Diary of Charles Francis Adams, volume 5

Wednesday. Octr. 1. CFA

1834-10-01

Wednesday. Octr. 1. CFA
Wednesday. Octr. 1.
Medford

I did not mention Walter Hellen’s leaving us yesterday morning as he only started for Boston. Today he goes home. I have been pleased with his unassuming manners and amiable disposition, and regret that he is now obliged to leave the family to whom he has much recommended himself.

I returned to town this morning with John Quincy in company who appears all agog with his appointment. Office where I was busy with Accounts and Money—Copying letters and some general commissions. 396This was Quarter day and therefore attended with the usual payments. Returned to Medford. Found that poor old Squire was dead. Quite a pathetic close to a long service of usefulness. Poor fellow. It was time.

Afternoon. Began a new German story and read a little of the Preface to Ovid. Nothing further. Evening, notwithstanding a heavy blow form the southward, we went down to attend a party at Mrs. Dudley Hall’s. The Medford people. It was exceedingly dull and tiresome to me. Home by ten. The relation in which Town people and those of the Country stand to each other is always a stiff one. They have few common topics of conversation and yet the one expect a great deal from the other with little to give in exchange.

Thursday. 2d. CFA

1834-10-02

Thursday. 2d. CFA
Thursday. 2d.

Cloudy and with a high Southerly wind but exceedingly warm. I went into town with Mr. Brooks. Time consumed in Office, business—Rents, Money, Athenaeum &ca. I barely read a few lines in the new Number of the North American and did not much like those. How fast time flies in a morning.
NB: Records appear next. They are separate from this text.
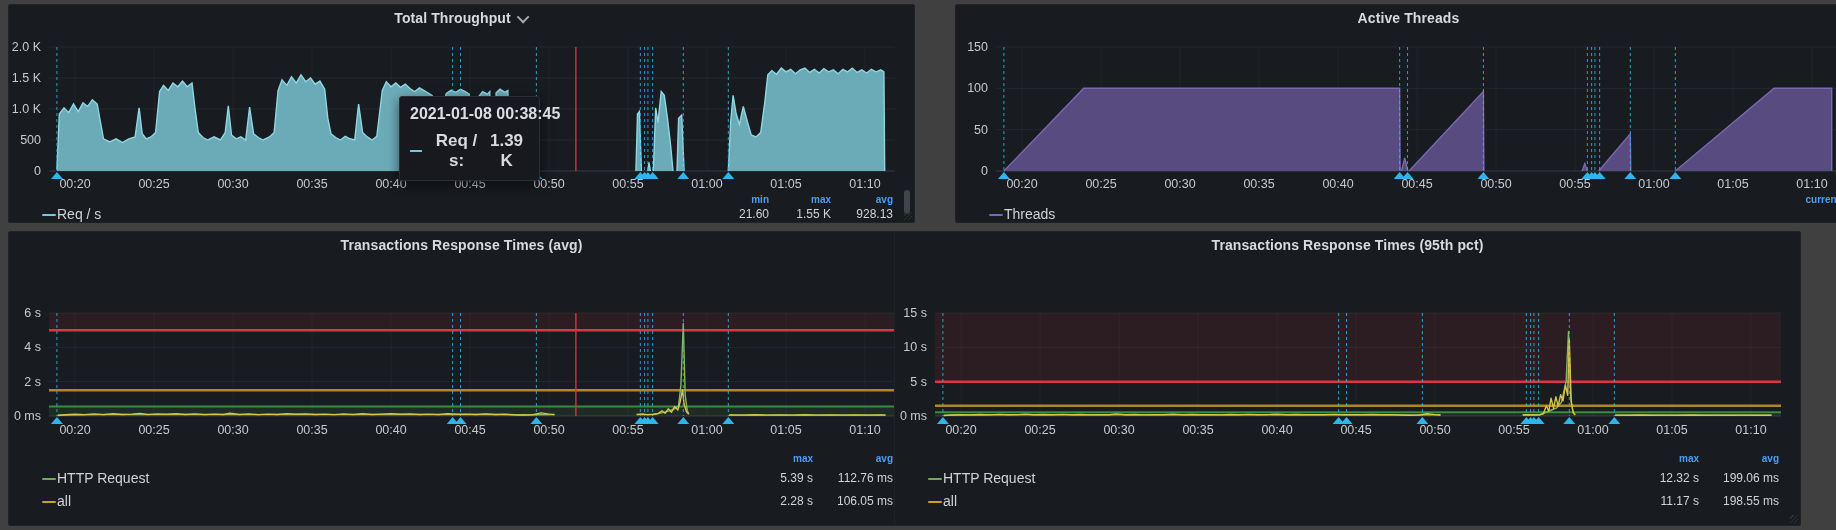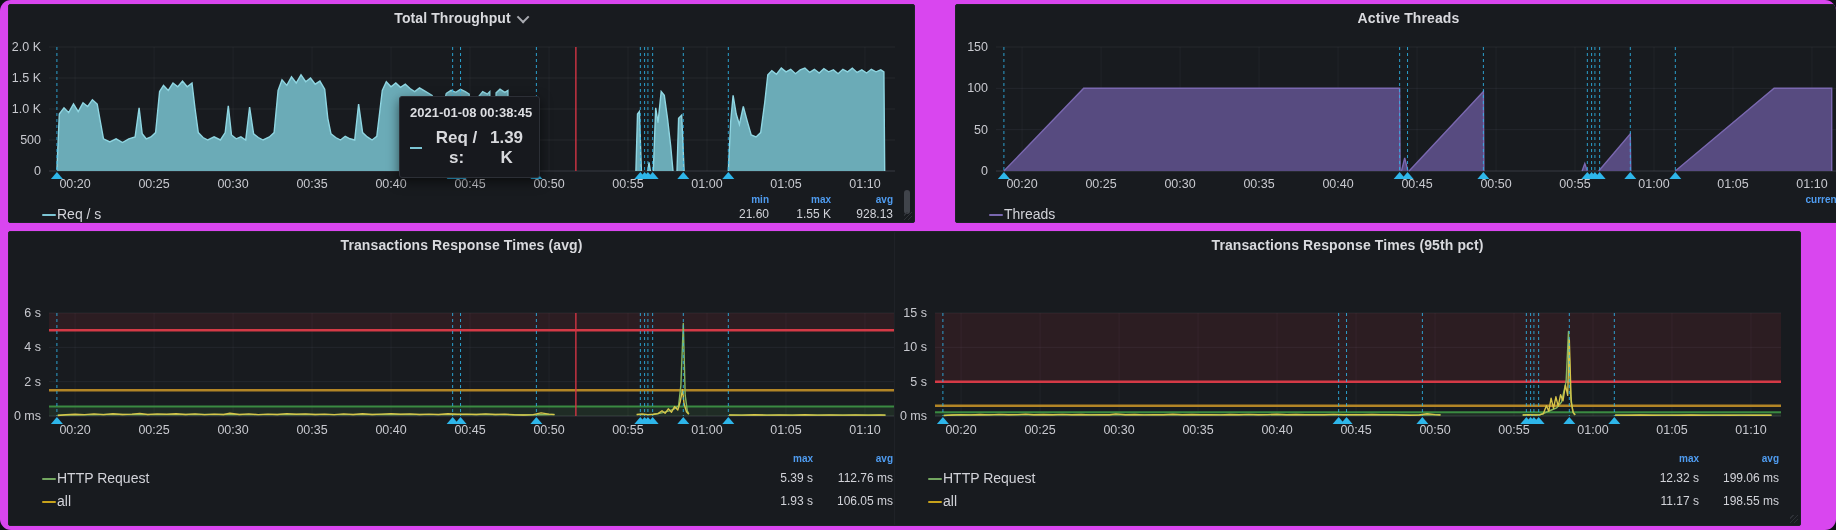--- a/index.html
+++ b/index.html
@@ -3,7 +3,7 @@
 <meta charset="utf-8">
 <style>
   html,body{margin:0;padding:0;background:#0f1116;font-family:"Liberation Sans",sans-serif;}
-  .dashboard{position:relative;width:1836px;height:530px;background:#d946ef;overflow:hidden;border-radius:11px;}
+  .dashboard{position:relative;width:1836px;height:530px;background:#404040;overflow:hidden;}
   .panel{position:absolute;background:#181b1f;border:1px solid #1f2227;border-radius:2px;box-sizing:border-box;overflow:hidden;}
   .pos-tl{left:8px;top:4px;width:907px;height:219px;}
   .pos-tr{left:955px;top:4px;width:907px;height:219px;}

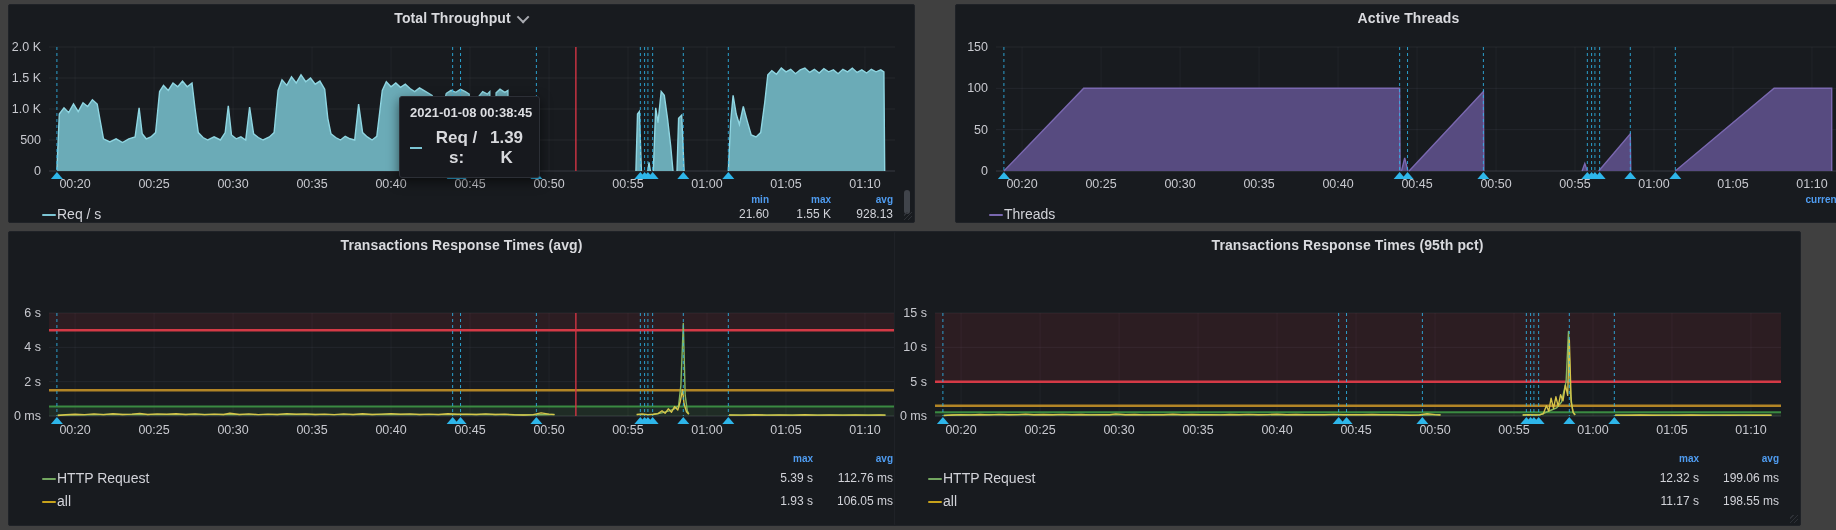--- a/index.html
+++ b/index.html
@@ -27,7 +27,7 @@
   .legend-bottom .lg-row{height:23px;line-height:23px;}
   .scroll-thumb{position:absolute;right:4px;bottom:8px;width:6px;height:24px;border-radius:3px;background:#40444b;}
   .tooltip{position:absolute;left:390px;top:91px;width:141px;background:#17191e;border:1px solid #2c2f36;border-radius:3px;padding:8px 10px 9px;box-shadow:0 4px 12px rgba(0,0,0,.55);z-index:5;box-sizing:border-box;}
-  .tt-date{font-weight:700;font-size:13px;color:#dcdde1;white-space:nowrap;}
+  .tt-date{font-weight:700;font-size:16px;color:#dcdde1;white-space:nowrap;}
   .tt-row{display:flex;align-items:center;margin-top:8px;font-size:17px;font-weight:700;color:#d8d9dd;text-align:center;}
   .tt-dash{width:12px;height:2px;margin-right:7px;flex:none;}
   .tt-val{margin-left:auto;}

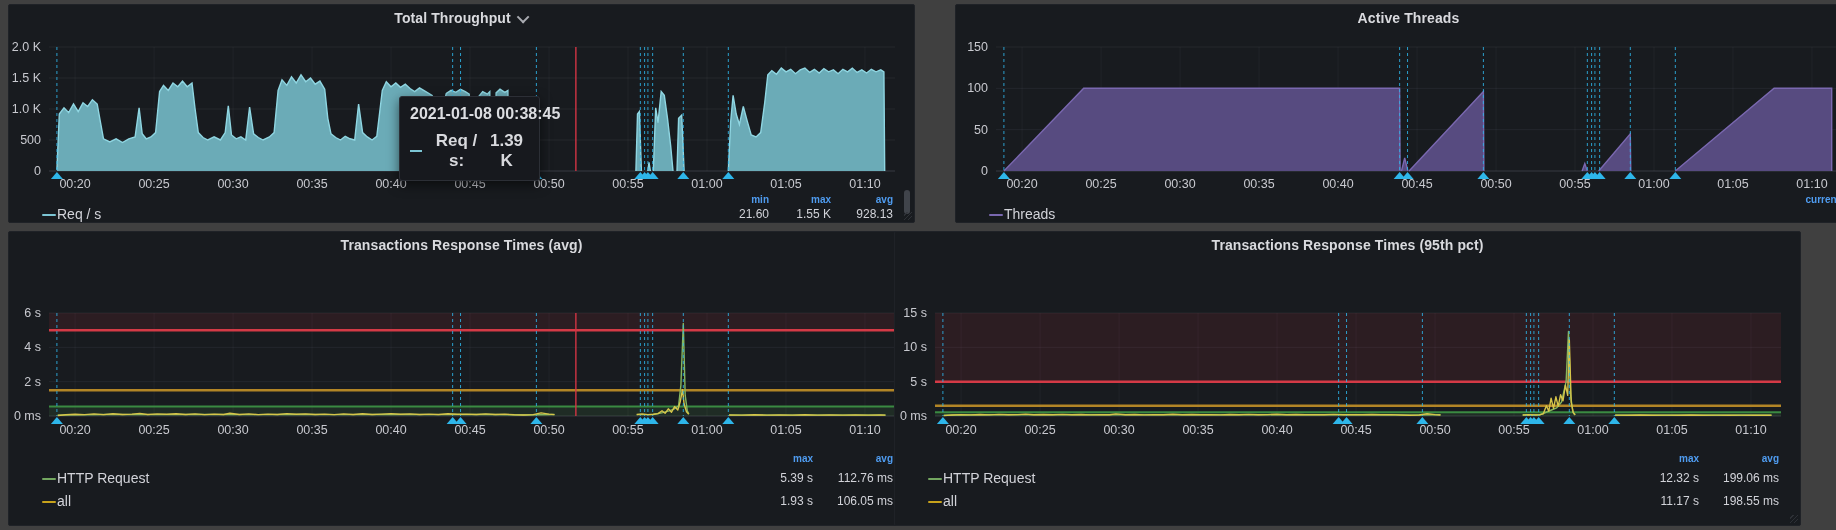--- a/index.html
+++ b/index.html
@@ -343,7 +343,7 @@
             <span class="dash" style="background: rgb(199, 162, 27);"></span>
             <span>all</span>
           </span>
-          <span class="lg-v">1.93 s</span>
+          <span class="lg-v">2.28 s</span>
           <span class="lg-v">106.05 ms</span>
         </div>
       </div>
Home. Mr. and Mrs. Frothingham dined with us and we had a pleasant time. There has been much conversation about an arrangement for Mr. Brooks this Winter. He has been inclining very much to ask me to sell my House and take the Lease of his, provided that he remain in the House as Winter tenant. He has been much inclined to ask my Wife to go there, and spend the Winter without reference to further measures. There are difficulties in all the arrangements. My intention has been and is, if I can get good accommodations to go to Washington. But if my Wife inclined to accommodate her father, I would consent to her going and I was to go merely to Washington and home again for a month. In the meantime Mr. Brooks hit upon another arrangement with his Sister which suits him in many respects far better. But he remains balancing and undulating like a pendulum. In the mean while I am waiting for information form Washington.1

Evening quietly at home I read a good deal of the criticism upon Ovid and was pleased with it, also German.

1.

CFA’s plan to take his family to Washington for the winter, or, failing that, to install his wife and children with Mr. Brooks and spend some time in Washington himself was changed by the circumstance that ABA had become pregnant (LCA to JA2, 10 Sept., Adams Papers). CFA2 would be born in May 1835.